TASK PROMPT →
Going line by line through the records below, count those containing the word "MQTT", then give only the count.

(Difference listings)
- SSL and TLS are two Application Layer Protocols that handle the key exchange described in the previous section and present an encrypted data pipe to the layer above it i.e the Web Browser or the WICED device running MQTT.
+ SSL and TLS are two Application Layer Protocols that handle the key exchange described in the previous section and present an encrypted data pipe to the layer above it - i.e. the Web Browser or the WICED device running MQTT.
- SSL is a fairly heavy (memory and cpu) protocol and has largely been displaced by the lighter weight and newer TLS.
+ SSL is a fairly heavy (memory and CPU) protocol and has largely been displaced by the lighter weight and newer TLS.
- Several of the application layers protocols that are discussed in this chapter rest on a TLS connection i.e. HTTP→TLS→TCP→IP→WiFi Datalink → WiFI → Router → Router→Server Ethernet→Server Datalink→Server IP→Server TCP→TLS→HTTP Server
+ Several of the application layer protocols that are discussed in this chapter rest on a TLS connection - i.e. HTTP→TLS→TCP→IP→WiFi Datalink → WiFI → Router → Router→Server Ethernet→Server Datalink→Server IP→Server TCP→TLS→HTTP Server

...

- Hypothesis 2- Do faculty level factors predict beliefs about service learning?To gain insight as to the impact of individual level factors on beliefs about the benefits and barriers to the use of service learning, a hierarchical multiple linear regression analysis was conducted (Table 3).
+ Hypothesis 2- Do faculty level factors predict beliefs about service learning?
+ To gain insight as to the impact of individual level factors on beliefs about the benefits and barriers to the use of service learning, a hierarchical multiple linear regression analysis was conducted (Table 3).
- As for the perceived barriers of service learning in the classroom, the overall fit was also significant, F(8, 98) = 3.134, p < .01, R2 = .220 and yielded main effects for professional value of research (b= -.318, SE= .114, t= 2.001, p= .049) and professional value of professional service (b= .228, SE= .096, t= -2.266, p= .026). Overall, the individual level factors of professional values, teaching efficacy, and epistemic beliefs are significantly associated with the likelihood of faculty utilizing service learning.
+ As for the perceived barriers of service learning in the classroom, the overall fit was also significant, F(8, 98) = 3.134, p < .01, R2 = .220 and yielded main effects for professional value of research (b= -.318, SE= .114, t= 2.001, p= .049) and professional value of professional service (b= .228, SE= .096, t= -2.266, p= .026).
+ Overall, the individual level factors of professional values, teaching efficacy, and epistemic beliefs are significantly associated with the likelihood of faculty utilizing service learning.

==

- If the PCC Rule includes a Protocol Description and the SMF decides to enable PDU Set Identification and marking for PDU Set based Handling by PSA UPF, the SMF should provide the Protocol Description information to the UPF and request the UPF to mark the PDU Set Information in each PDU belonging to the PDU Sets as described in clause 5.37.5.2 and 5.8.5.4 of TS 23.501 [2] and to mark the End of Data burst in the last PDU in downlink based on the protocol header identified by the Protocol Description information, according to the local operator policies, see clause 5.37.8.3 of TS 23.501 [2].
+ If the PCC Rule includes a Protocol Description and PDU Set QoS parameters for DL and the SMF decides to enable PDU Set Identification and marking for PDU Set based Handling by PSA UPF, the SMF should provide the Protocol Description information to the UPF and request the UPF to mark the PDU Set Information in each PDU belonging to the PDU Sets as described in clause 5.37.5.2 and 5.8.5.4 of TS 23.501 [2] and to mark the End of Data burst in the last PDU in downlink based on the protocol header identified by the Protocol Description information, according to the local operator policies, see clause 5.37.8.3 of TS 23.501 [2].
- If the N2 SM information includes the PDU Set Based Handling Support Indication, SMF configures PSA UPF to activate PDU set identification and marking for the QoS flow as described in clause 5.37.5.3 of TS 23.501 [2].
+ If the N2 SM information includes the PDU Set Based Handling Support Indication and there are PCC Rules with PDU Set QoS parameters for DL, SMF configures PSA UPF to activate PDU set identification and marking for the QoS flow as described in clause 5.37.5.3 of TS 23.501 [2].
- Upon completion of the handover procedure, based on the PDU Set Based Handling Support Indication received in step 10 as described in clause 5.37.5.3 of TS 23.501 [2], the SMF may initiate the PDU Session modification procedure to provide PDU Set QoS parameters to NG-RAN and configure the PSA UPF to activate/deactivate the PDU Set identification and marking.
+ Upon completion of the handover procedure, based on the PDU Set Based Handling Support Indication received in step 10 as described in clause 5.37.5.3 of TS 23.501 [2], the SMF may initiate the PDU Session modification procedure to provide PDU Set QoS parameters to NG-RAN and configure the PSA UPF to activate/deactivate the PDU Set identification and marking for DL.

WRITTEN RESPONSE →
2